Introduction
The Warhammer series from Games Workshop remains one of the oldest and most well known of the fantasy worlds created for games. Originally developed as a table top war game in the early 1980’s, Warhammer’s fictional history have grown and evolved and has spawned a role playing tie-in, tons of novels and even a full fledged spin off, the sci-fi themed Warhammer 40,000. Developer Relic and publisher THQ have released a number of RTS games set in the Warhammer 40,000 universe and developer Mythic and its new owner Electronic Arts plan to bring the long awaited MMORPG Warhammer Online in 2007. However, yet another Warhammer PC game is due to be released soon. It’s titled Warhammer: Mark of Chaos from publisher Namco Bandai and recently FiringSquad got a near final version of the game to check out for ourselves.
This game was developed by Black Hole Entertainment, whose first game was the underrated fantasy RTS game Armies of Exigo. However, they have taken a different tack for their work on their second title. Much like what The Creative Assembly do with their Total War series of games, Warhammer: Mark of Chaos combines a turn based gameplay mechanic with pure RTS action. There’s no resource or base building in this game; instead you battle on the field, collect gold pieces and then in between your conflicts you head to the turn based portion of the game where you buy new units, get upgrades for your armies abilities and generally fortify your forces before you send them back to get dirty with the enemies.
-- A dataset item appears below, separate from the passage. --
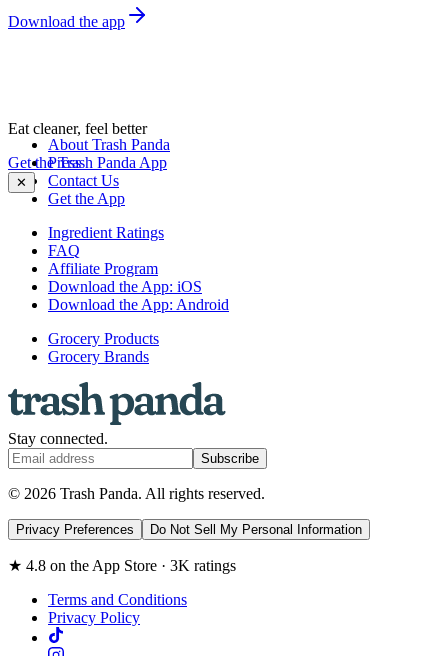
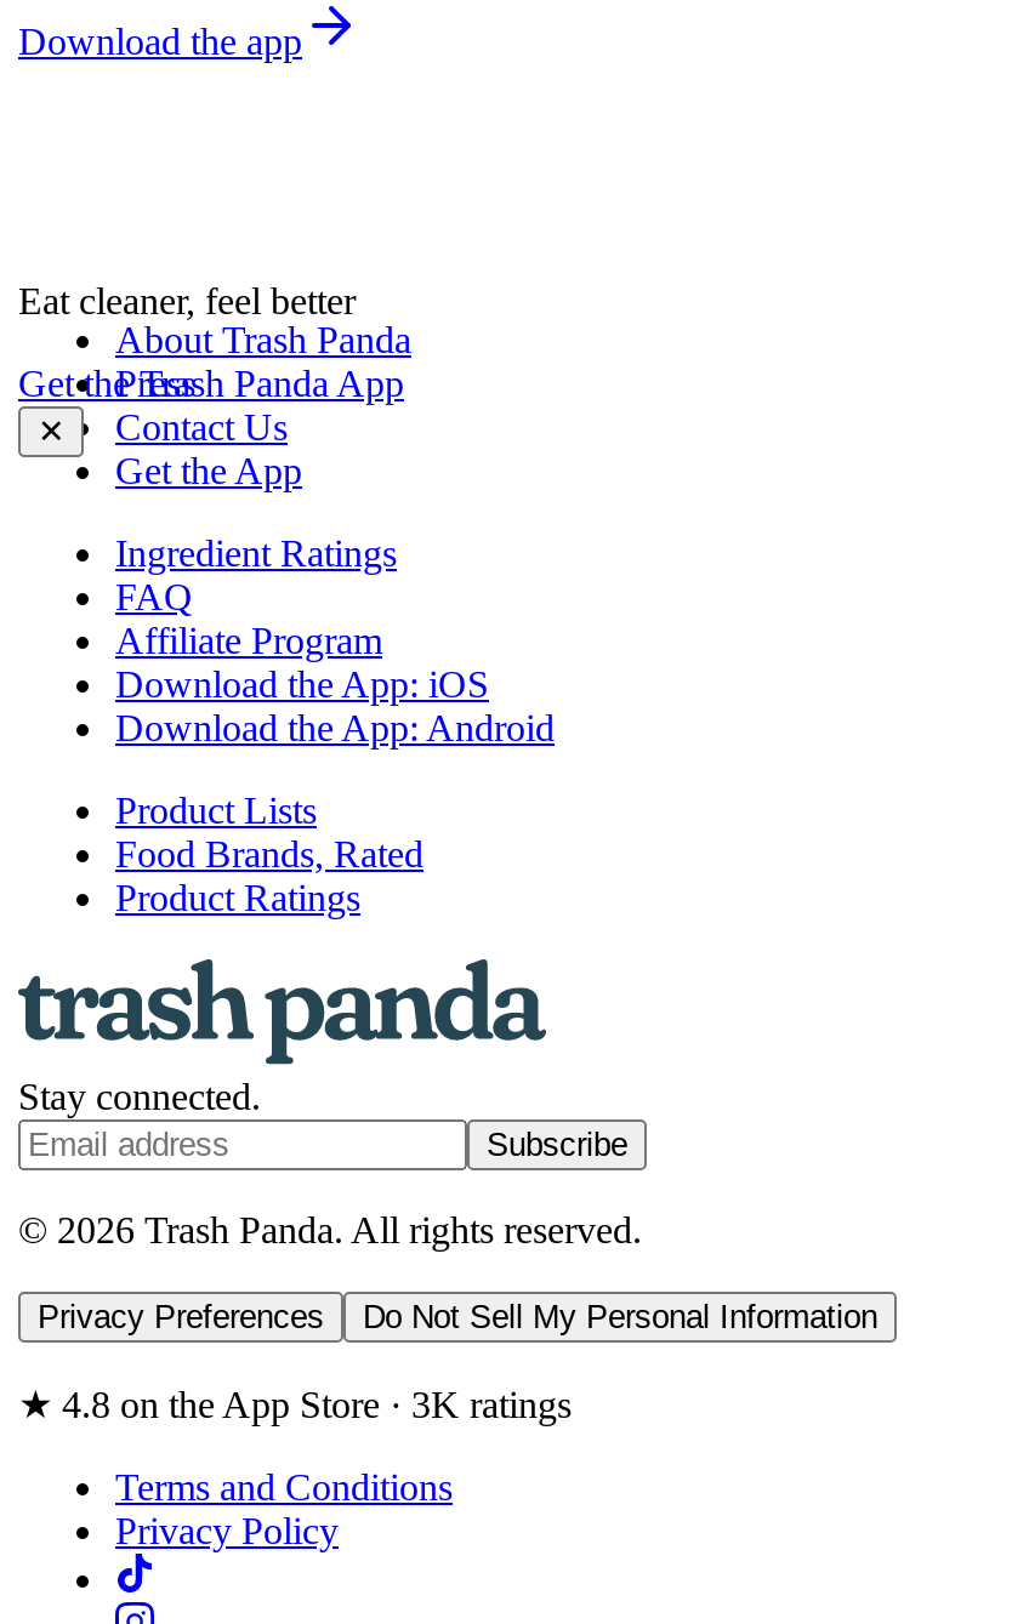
[48,330,159,365] Grocery Products | Grocery Brands -> [115,790,423,919] Product Lists | Food Brands, Rated | Product Ratings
If you are at all familiar with the Warhammer table top game series you will find this set up for Mark of Chaos pretty familiar territory.
There are two single player campaigns in Warhammer: Mark of Chaos and at least in our beta build you can play either one at will (no unlocking, thank goodness). The Empire side focuses on a captain named Stefan who has to fight off the Chaos forces. On the other hand you might also enjoy playing with the “bad guys”; the Chaos army led by Aasavar Kul. The Empire is the human side of the game and you also control Elven units in the single player campaign. Chaos units in their side include Orcs, the Skaven (basically really large and nasty rodents) and others. The single player campaigns are not totally linear; there will be side missions to take on as well.